Пузатый парень фыркнул и удобней уселся на старом диване под подъездом. Кудрявая девушка Сайя с округлыми бедрами сразу уселась к нему на колени и принялась гладить по ноге. Рядом сидела ее тощая бледная подруга все время опускающая взгляд. Места больше не было, так что два парня в растянутых спортивках и с семечками между зубов стояли сбоку.

Я отошла от заносчивой компании и спокойно продолжила телефонный разговор растворившись между деревьев.

– Я понимаю, но вы можете взглянуть… я не смогла отнести их в конкретную категорию… —начала я, но высокий голос мужчины на проводе все время перебивал. —Но там есть качественные роботы!

Я повысила голос, из трубки послышались гудки. Редактор издательства сбросил трубку. Посмотрев на номер я сжала телефон до онемения пальцев.
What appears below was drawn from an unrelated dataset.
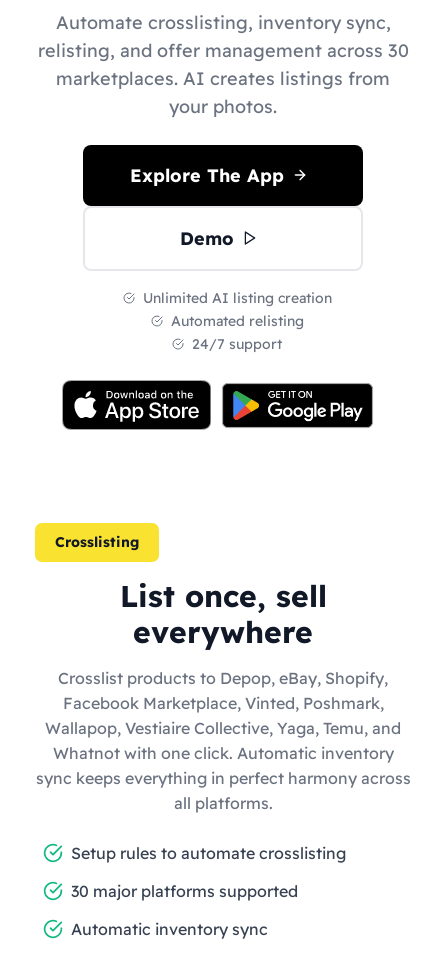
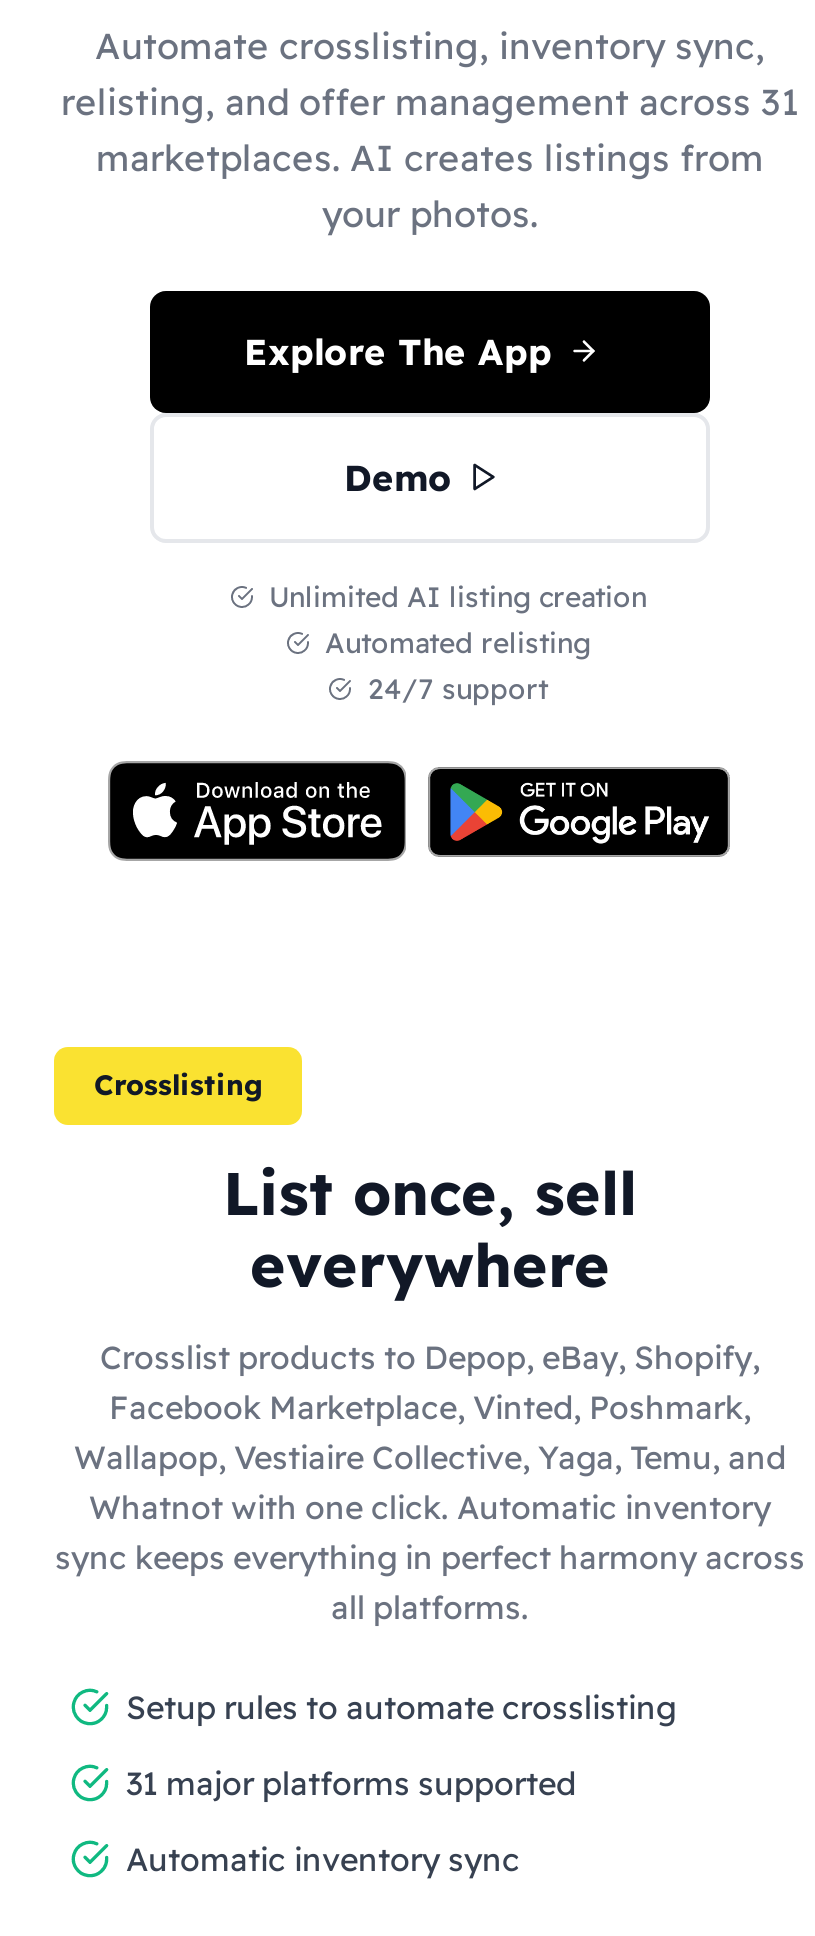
[38,38,408,62] relisting, and offer management across 30 -> [61,78,799,124] relisting, and offer management across 31
[71,880,298,900] 30 major platforms supported -> [126,1762,576,1802] 31 major platforms supported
Губы сомкнулись в тонкую линию, а между бровей выступила морщинка. Это уже девятое издательство, которое не принимает мой сборник. От кончиков пальцев поднялось раздражение. Пихнув жестянку из-под виноградной газировки я вернулась в компанию.

Около десяти подростков обступили вход в подъезд. На асфальте раскинуты карты и упаковки из-под сырных палочек. На небе не было и тучки, так что солнце палило кожу. Я сняла круглые оранжевые очки с волос и поместила их на кончик носа. Перекрестив руки на груди я начала вникать в тему разговора. Они вяло перекидывались фразами о поступлении. Я засмотрелась на даму на втором этаже с тюрбаном из полотенца и сигаретой в руке. Она недовольно пялилась на шайку подростков. Мое внимание к разговору привлекла одна тихая фраза:

– Я пойду на менеджера.

Я перевела взгляд на Лию —подругу с художественной школы, которая привела меня в эту компанию. Услышав ее заявления, у меня округлились глаза. Под острым взглядом она потупила лицо к полу.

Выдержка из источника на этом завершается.